[[ SUPPLIED MATERIAL, beginning ]]

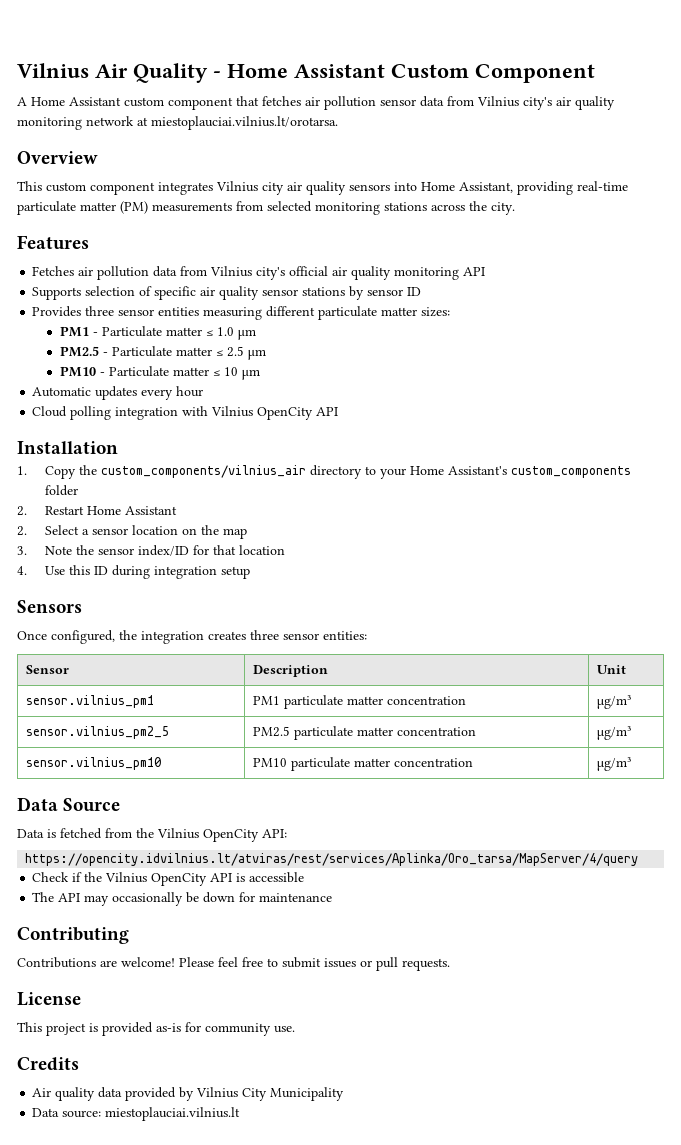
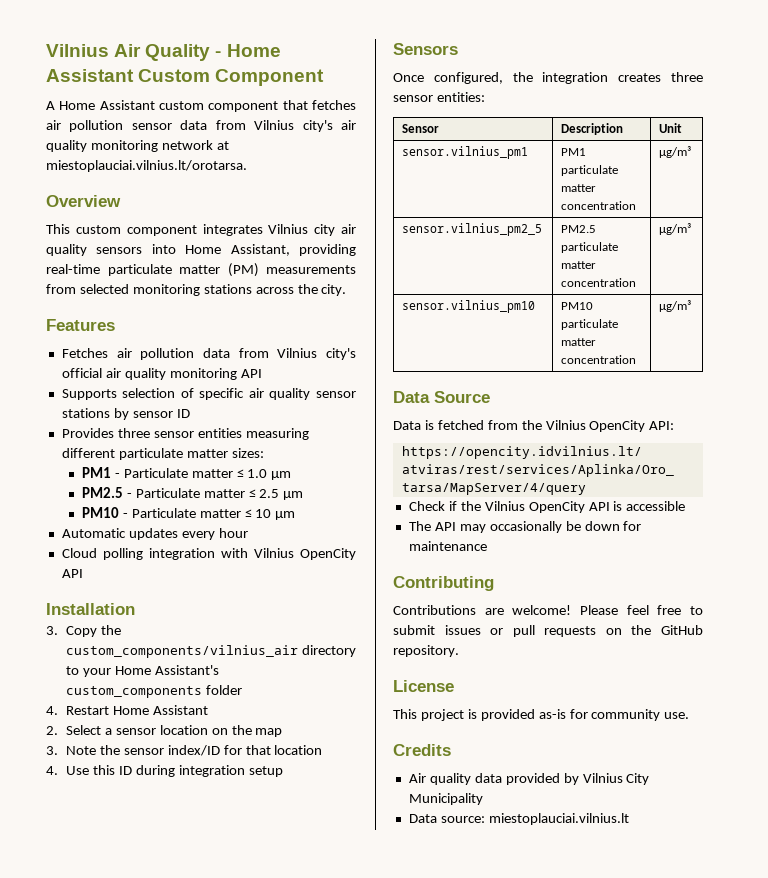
- 1. Copy the custom_components/vilnius_air directory to your Home Assistant's custom_components folder
+ 3. Copy the custom_components/vilnius_air directory to your Home Assistant's custom_components folder
- 2. Restart Home Assistant
+ 4. Restart Home Assistant
- Please feel free to submit issues or pull requests.
+ Please feel free to submit issues or pull requests on the GitHub repository.

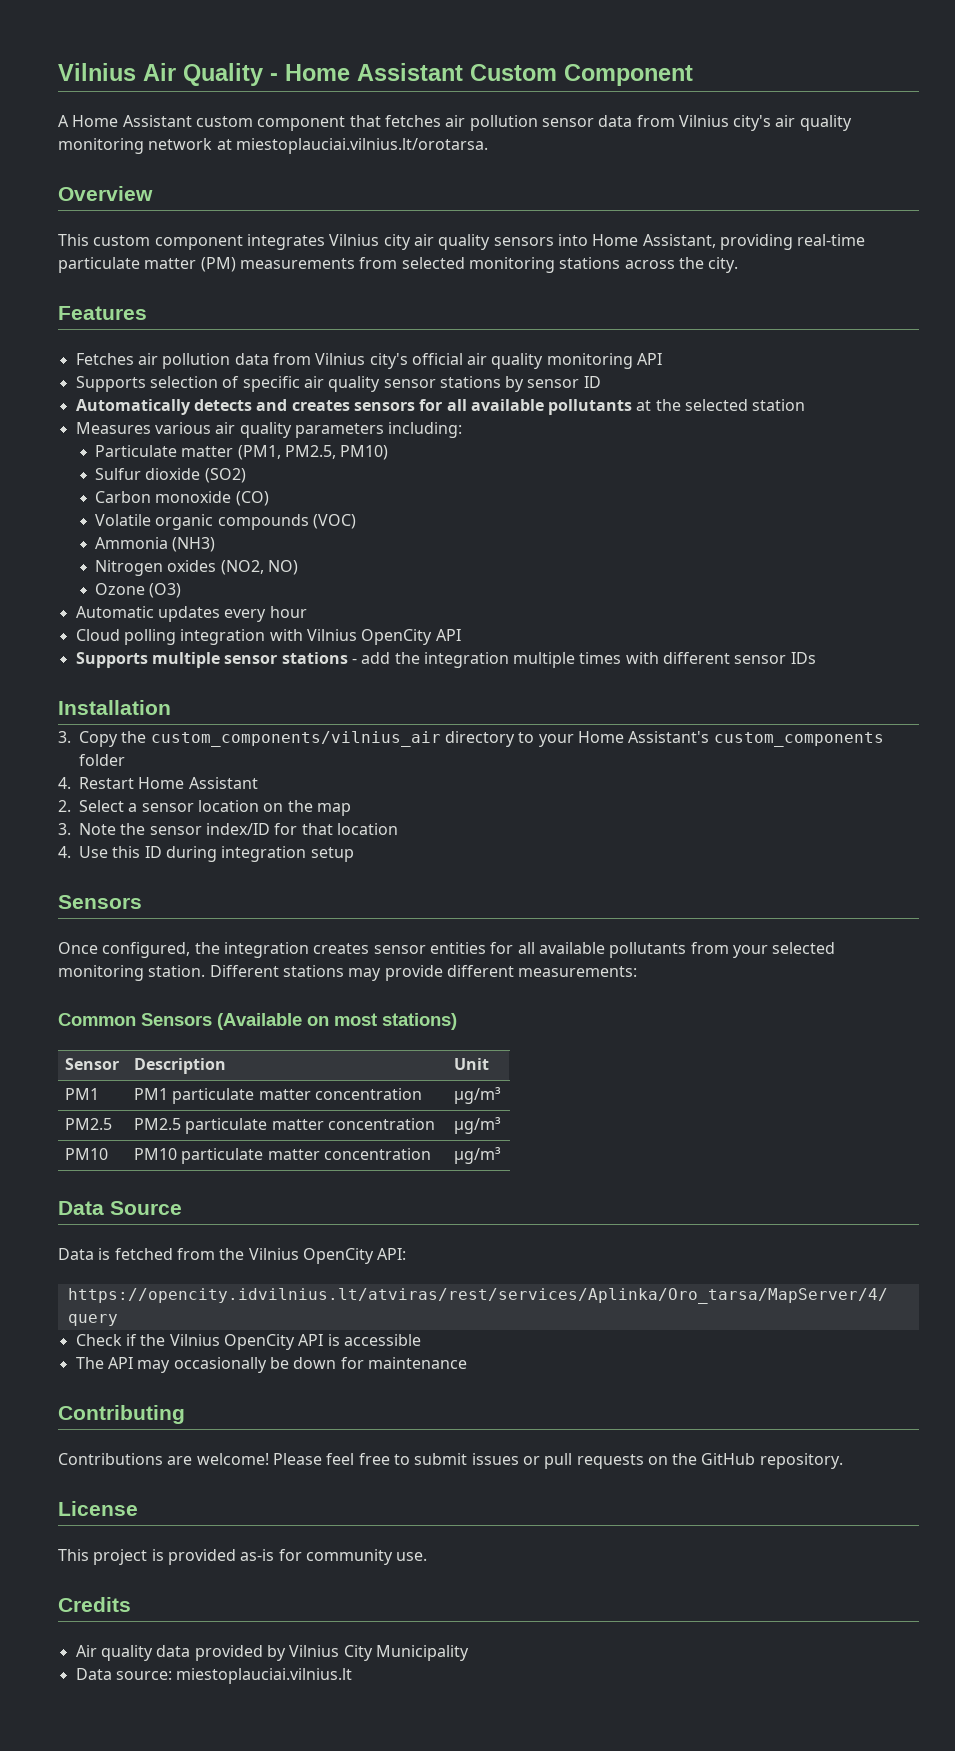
- Provides three sensor entities measuring different particulate matter sizes:
- PM1 - Particulate matter ≤ 1.0 μm
- PM2.5 - Particulate matter ≤ 2.5 μm
- PM10 - Particulate matter ≤ 10 μm
+ Automatically detects and creates sensors for all available pollutants at the selected station
+ Measures various air quality parameters including:
+ Particulate matter (PM1, PM2.5, PM10)
+ Sulfur dioxide (SO2)
+ Carbon monoxide (CO)
+ Volatile organic compounds (VOC)
+ Ammonia (NH3)
+ Nitrogen oxides (NO2, NO)
+ Ozone (O3)
+ Supports multiple sensor stations - add the integration multiple times with different sensor IDs
- Once configured, the integration creates three sensor entities:
+ Once configured, the integration creates sensor entities for all available pollutants from your selected monitoring station. Different stations may provide different measurements:
+ Common Sensors (Available on most stations)
- sensor.vilnius_pm1 | PM1 particulate matter concentration | µg/m³
+ PM1 | PM1 particulate matter concentration | µg/m³
- sensor.vilnius_pm2_5 | PM2.5 particulate matter concentration | µg/m³
+ PM2.5 | PM2.5 particulate matter concentration | µg/m³
- sensor.vilnius_pm10 | PM10 particulate matter concentration | µg/m³
+ PM10 | PM10 particulate matter concentration | µg/m³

[[ SUPPLIED MATERIAL, end ]]

WHAT YOU NEED TO DO>
Reproduce the records verbatim, omitting all images they contain.

SOLUTION TO THIS PROBLEM>
- 1. Copy the custom_components/vilnius_air directory to your Home Assistant's custom_components folder
+ 3. Copy the custom_components/vilnius_air directory to your Home Assistant's custom_components folder
- 2. Restart Home Assistant
+ 4. Restart Home Assistant
- Please feel free to submit issues or pull requests.
+ Please feel free to submit issues or pull requests on the GitHub repository.

- Provides three sensor entities measuring different particulate matter sizes:
- PM1 - Particulate matter ≤ 1.0 μm
- PM2.5 - Particulate matter ≤ 2.5 μm
- PM10 - Particulate matter ≤ 10 μm
+ Automatically detects and creates sensors for all available pollutants at the selected station
+ Measures various air quality parameters including:
+ Particulate matter (PM1, PM2.5, PM10)
+ Sulfur dioxide (SO2)
+ Carbon monoxide (CO)
+ Volatile organic compounds (VOC)
+ Ammonia (NH3)
+ Nitrogen oxides (NO2, NO)
+ Ozone (O3)
+ Supports multiple sensor stations - add the integration multiple times with different sensor IDs
- Once configured, the integration creates three sensor entities:
+ Once configured, the integration creates sensor entities for all available pollutants from your selected monitoring station. Different stations may provide different measurements:
+ Common Sensors (Available on most stations)
- sensor.vilnius_pm1 | PM1 particulate matter concentration | µg/m³
+ PM1 | PM1 particulate matter concentration | µg/m³
- sensor.vilnius_pm2_5 | PM2.5 particulate matter concentration | µg/m³
+ PM2.5 | PM2.5 particulate matter concentration | µg/m³
- sensor.vilnius_pm10 | PM10 particulate matter concentration | µg/m³
+ PM10 | PM10 particulate matter concentration | µg/m³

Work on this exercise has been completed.